I wouldn’t have had the answer to that question a year ago. But when you let your mind step outside social boundaries, the rules lose meaning, and love feels limitless.

“Let’s sell the house and leave Philly,” I say while we watch the bride and groom eat cake and laugh with Scottie’s nieces, who can’t decide if they want to lick the frosting from their fingers or twirl in circles to the music.

Amelia leans to the side to look me in the eye. “What?” She laughs.

“We can live anywhere in the world. Let’s pick someplace that feels new. Someplace with lots of sunshine and fresh air. Far away from the city. Astrid can learn from books and life experiences. Her social network won’t involve likes and follows. She’ll make real friends and communicate real emotions and words instead of abbreviations and emojis. Maybe we’ll give her a brother or sister.”

The confusion on my wife’s face softens with that last part. “Astrid loves her life in Philly. She loves her friends and her activities. My dad lives two hours from us. And your parents are a ten-minute drive away. My brother just started working for you, and he’s engaged. Also, I love my job. We … we’re already living the dream.” She runs her hand along my tie. “And you’ve been given a second chance. Are you unhappy?”

“Ihavebeen given a second chance, which means it would be foolish not to make a change so that I don’t waste it by repeating the same thing.”

“You’re not doing the same thing. You’re eating better. And you’re only working three days a week.”

“I’m eating worse than I was eating to get better. And last week, all three of my days were ten-hour days because I have the kind of job that relentlessly takes until I have nothing left to give.”

“You’re your own boss. Delegate. Or quit. You don’t have to work. And if you want to move, let’s look for a place in Chesterbrook or Ardmore so Astrid can still see her friends.”

I frown. “Amelia … it’s more than that. I don’t want to live in the burbs.
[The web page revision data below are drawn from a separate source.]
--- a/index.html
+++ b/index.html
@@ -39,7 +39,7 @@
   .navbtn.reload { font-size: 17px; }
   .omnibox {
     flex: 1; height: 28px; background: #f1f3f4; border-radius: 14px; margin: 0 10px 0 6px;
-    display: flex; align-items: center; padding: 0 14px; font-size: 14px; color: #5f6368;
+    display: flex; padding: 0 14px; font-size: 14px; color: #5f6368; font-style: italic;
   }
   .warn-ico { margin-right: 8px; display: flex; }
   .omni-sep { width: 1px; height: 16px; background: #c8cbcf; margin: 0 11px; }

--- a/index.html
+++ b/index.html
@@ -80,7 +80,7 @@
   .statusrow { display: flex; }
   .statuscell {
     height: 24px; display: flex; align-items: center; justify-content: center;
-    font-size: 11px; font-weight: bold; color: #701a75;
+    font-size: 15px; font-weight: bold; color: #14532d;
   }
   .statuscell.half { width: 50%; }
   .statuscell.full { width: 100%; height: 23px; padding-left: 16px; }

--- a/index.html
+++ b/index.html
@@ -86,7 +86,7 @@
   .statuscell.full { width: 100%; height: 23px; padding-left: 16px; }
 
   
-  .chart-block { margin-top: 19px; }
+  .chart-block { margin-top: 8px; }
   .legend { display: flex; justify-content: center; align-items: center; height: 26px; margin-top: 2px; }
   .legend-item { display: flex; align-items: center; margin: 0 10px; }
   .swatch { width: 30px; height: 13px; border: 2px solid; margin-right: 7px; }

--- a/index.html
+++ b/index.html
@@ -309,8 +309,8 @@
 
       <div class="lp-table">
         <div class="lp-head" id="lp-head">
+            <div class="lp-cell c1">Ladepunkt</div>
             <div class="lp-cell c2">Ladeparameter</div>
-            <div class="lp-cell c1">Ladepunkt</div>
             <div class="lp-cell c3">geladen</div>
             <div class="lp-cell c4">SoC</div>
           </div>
And I don’t want to live in a polluted city where we endure months of cold weather. I don’t want Wi-Fi in my house, and I don’t want to carry a cell phone. I don’t want my daughter glued to an iPad and complaining that her friends have a phone, but she doesn’t. It’s not just about me. I’ve changed. And this isn’t the life I want for you or Astrid, either.”
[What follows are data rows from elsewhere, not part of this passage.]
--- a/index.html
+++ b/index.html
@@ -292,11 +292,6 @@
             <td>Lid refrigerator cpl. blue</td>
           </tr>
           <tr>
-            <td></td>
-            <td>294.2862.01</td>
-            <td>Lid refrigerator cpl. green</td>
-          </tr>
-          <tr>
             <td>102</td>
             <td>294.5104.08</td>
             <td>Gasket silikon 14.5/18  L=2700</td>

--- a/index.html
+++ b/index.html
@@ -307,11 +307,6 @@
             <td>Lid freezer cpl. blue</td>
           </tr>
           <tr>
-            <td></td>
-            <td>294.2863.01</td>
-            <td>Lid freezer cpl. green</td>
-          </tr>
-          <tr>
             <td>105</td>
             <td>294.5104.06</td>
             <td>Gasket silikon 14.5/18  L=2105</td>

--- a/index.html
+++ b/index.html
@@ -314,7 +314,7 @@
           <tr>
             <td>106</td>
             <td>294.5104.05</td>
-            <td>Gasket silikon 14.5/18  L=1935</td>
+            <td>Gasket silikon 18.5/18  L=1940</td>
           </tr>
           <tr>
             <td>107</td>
She chuckles. “You want to leave our families and live in the middle of nowhere?”

“That’s a simplified, lackluster version of what I’m suggesting, but … yes.”

She gazes around the tent, slowly shaking her head. “You can’t ask this of a nine-year-old.”

“What happens when the cancer comes back?”

“We’re not going to let that happen. Even though you didn’t want to make a follow-up appointment, I did it for you. We’ll monitor you and catch anything before it gets too advanced again. But it won’t. You’re better. I feel it.”